İttifakı çekici kılan bir geçmiş deneyim var. Erbakan ve Türkeş, 12 Eylül’ün sillesini yediği için zayıflayan partilerini baraja rağmen meclise sokmak amacıyla 1991’de, Aykut Edibali’nin Islahatçi Demokrat Partisi’ni de yanlarına alarak ittifak yapmış ve % 16,9 gibi yüksek bir oy alarak meclise girmişlerdi.Yollarını hemen ayırdılar, ama mecliste temsil edilme sayesinde yine eski güçlerine kavuştular. Aykut Edibali yok oldu gitti, ama Erbakan sadece dört yıl sonra, 1995’te seçimden birinci parti olarak çıktı, ertesi yıl da başbakan oldu. Türkeş büyük bir başarı göremeden öldü, ama halefi Bahçeli ikinci parti olarak çıktığı 1999 seçimleri sayesinde başbakan yardımcısı oldu.

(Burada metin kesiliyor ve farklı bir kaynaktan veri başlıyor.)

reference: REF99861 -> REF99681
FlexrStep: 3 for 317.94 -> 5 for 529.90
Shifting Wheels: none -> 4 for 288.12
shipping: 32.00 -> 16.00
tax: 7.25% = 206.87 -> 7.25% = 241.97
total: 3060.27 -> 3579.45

Demek ki, geçmiş deneyim bu tür bir ittifakı çekici kılıyor. Eğer bu dört parti bir araya gelebilirse, ardından Haydar Baş’ın Bağımsız Türkiye Partisi, Saadettin Tantan ve Yaşar Okuyan gibi şahsiyetler de kervana katılabilir. Tabii, Erbakan’ın ölümü Numan Kurtulmuş’un Halkın Sesi Partisi’nin bile bu ittifaka büyük bir sürtüşme yaşanmadan katılmasını mümkün kılabilir.

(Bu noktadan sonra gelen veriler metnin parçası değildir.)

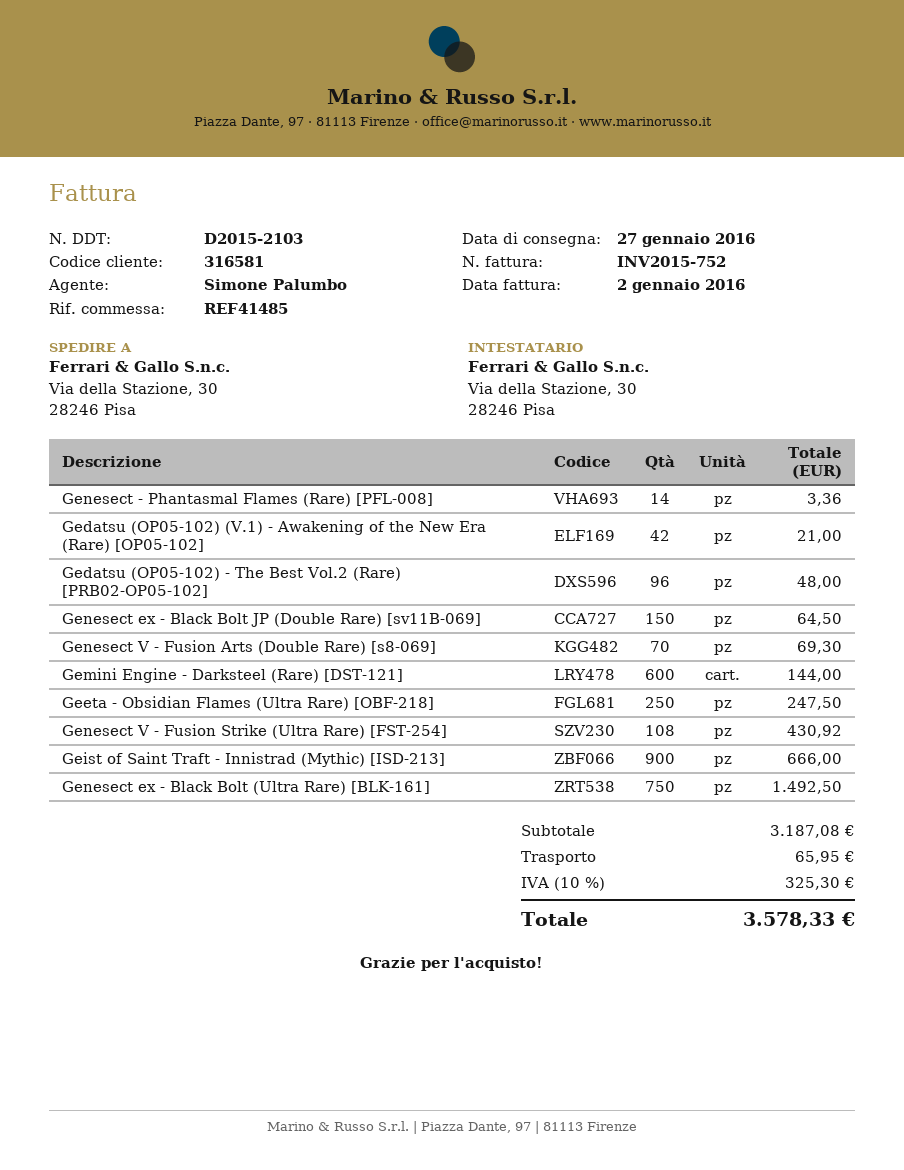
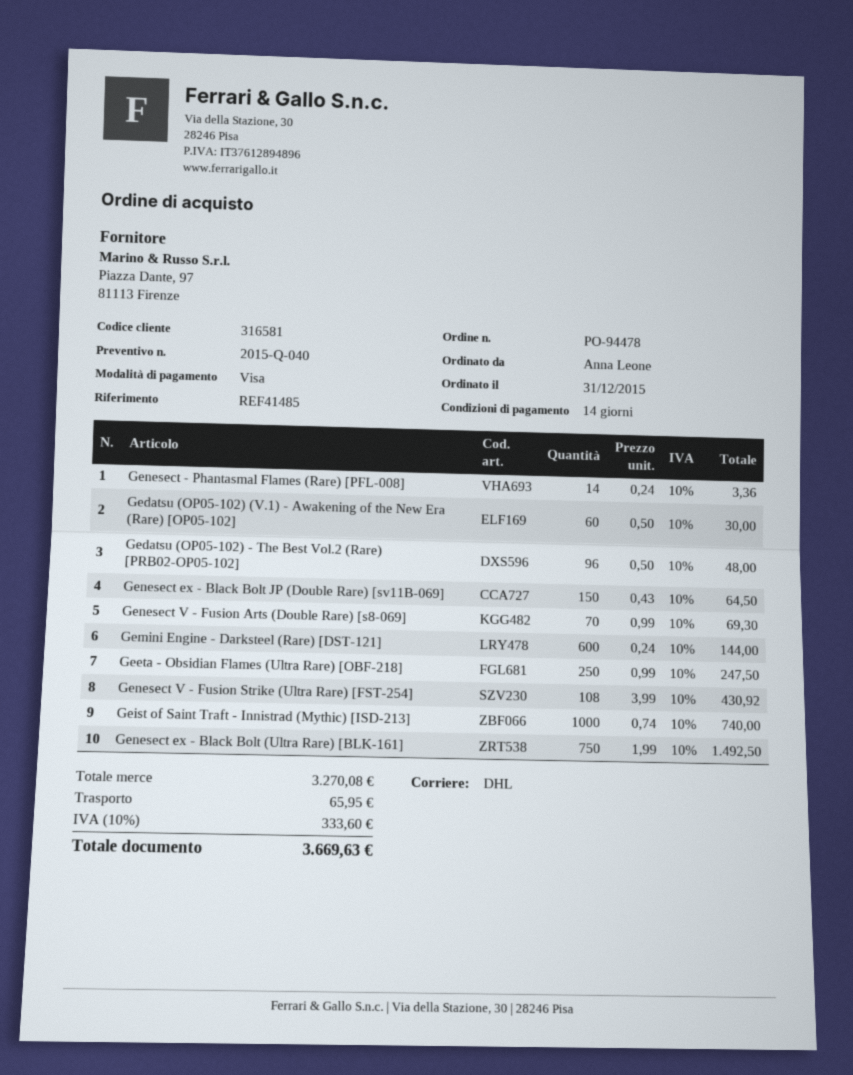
Gedatsu (OP05-102) (V.1) - Awakening of the New Era (Rare) [OP05-102]: 42 for 21.00 -> 60 for 30.00
Geist of Saint Traft - Innistrad (Mythic) [ISD-213]: 900 for 666.00 -> 1000 for 740.00
subtotal: 3187.08 -> 3270.08
tax: 10% = 325.30 -> 10% = 333.60
total: 3578.33 -> 3669.63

Böyle bir gelişme, AKP için bugün “çantada keklik” gibi görünen seçimleri, sonuçları kolay kolay hesaplanamayacak biçimde karmaşıklaştıracaktır. Kurulabildiği takdirde bu ittifak ilave oylarının çok büyük bölümünü AKP’den çalacaktır. İlave oylar olsa da olmasa da, ittifak % 10 barajını geçtiği takdirde, meclisteki sandalyelerinin çoğunu AKP’den kapmış olacaktır. Bu, Erbakan’ın Erdoğan’dan acı bir intikam alması demektir.

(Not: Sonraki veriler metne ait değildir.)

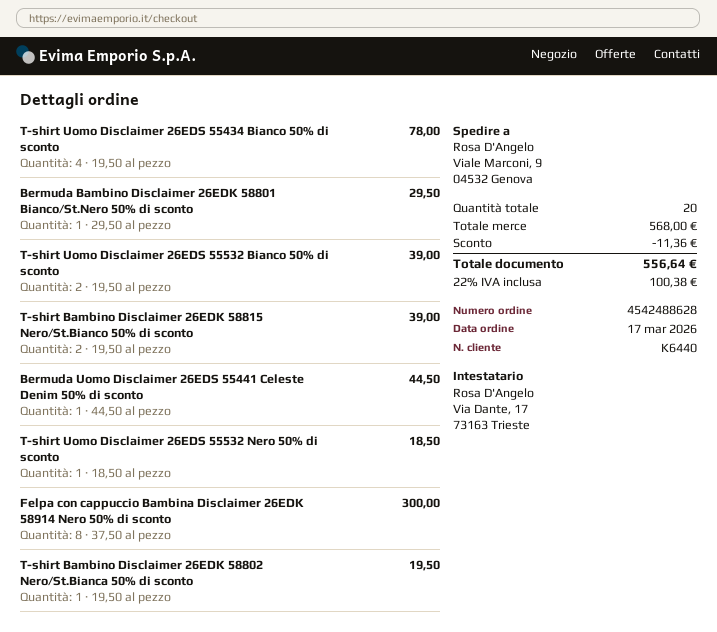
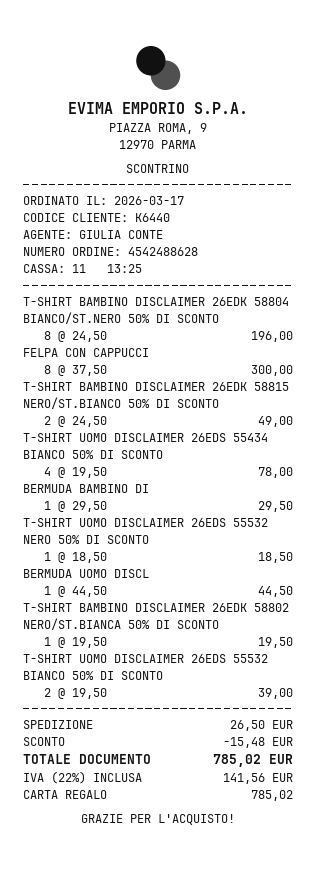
T-shirt Bambino Disclaimer 26EDK 58815 Nero/St.Bianco 50% di sconto: 2 x 19.50 = 39.00 -> 2 x 24.50 = 49.00
T-SHIRT BAMBINO DISCLAIMER 26EDK 58804 BIANCO/ST.NERO 50% DI SCONTO: none -> 8 x 24.50 = 196.00
discount: 11.36 -> 15.48
shipping: none -> 26.50
tax: 22% = 100.38 -> 22% = 141.56
total: 556.64 -> 785.02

Ama madalyonun bir de ters yüzü var. 2007 seçimlerinde, başında Mehmet Ağar olan Demokrat Parti ile Erkan Mumcu olan ANAP birleşmeye çalışmışlardı da işin sonu rezalet olmuştu! Bakalım, 2011, 1991’e mi benzeyecek, 2007’ye mi?

Oy potansiyeli nedir?

İttifak gerçekleşirse % 10’u geçmesi neredeyse kesin. 2007 seçimlerinde yalnızca SP, DP ve BTP’nin (Haydar Baş) oylarının toplamı % 8’i buluyor. O seçime BBP bağımsız giriyor ve Yazıcıoğlu’nu Sivas’tan seçtiriyor. 2009’da ise SP, DP, BBP ve BTP’nin toplam oylarının oranı % 11,5! Buna ittifakın % 10’u geçmesi ihtimali dolayısıyla gelecek ilave oyları ve ittifaka katılacak öteki partilerin oylarını da eklemek gerekir.

Ulusalcılar da sırada

Aydınlık 1 Mart’ta günlük gazete haline geldiğinde, Erbakan yeni ölmüştü. Ültra ulusalcı Aydınlık, tarihin cilvesi bu ya, ilk gün manşetinde, yıllarca düşmanı olduğu Erbakan için “Son sözü vatan oldu” diye övgüler düzmüştü! Burada sadece Erbakan’ın anısının AKP’ye oy kaybettirmesi olasılığını kışkırtma saiki rol oynamıyordu. Doğu Perinçek’in en ufak bir ilke tanımayan oportünist politik aklı, Erbakan’ın ölmeden önce gündeme getirdiği seçim ittifakını “Milli Güçler”in birliği olarak lanse etmeyi uygun buluyordu. Demek ki, ittifakın başka adayları da var. Kendilerine “sol” süsü veren Perinçek’in İşçi Partisi , bir. Masum Türker’in DSP’si Mümtaz Soysal’ın Bağımsız Cumhuriyetçi Parti’si ile ittifak kurarak bu yönde bir çağrı yaptı, iki ve üç. Bunlara, Yaşar Nuri Öztürk’ün Halkın Yükselişi Partisi’nin de katılacağına dair haberler var. Eder dört. Hepsi bu ittifaka yakışır! Tabii bu iş biraz daha zor. Zaten Perinçek’in bağımsız adaylığından da söz ediliyor.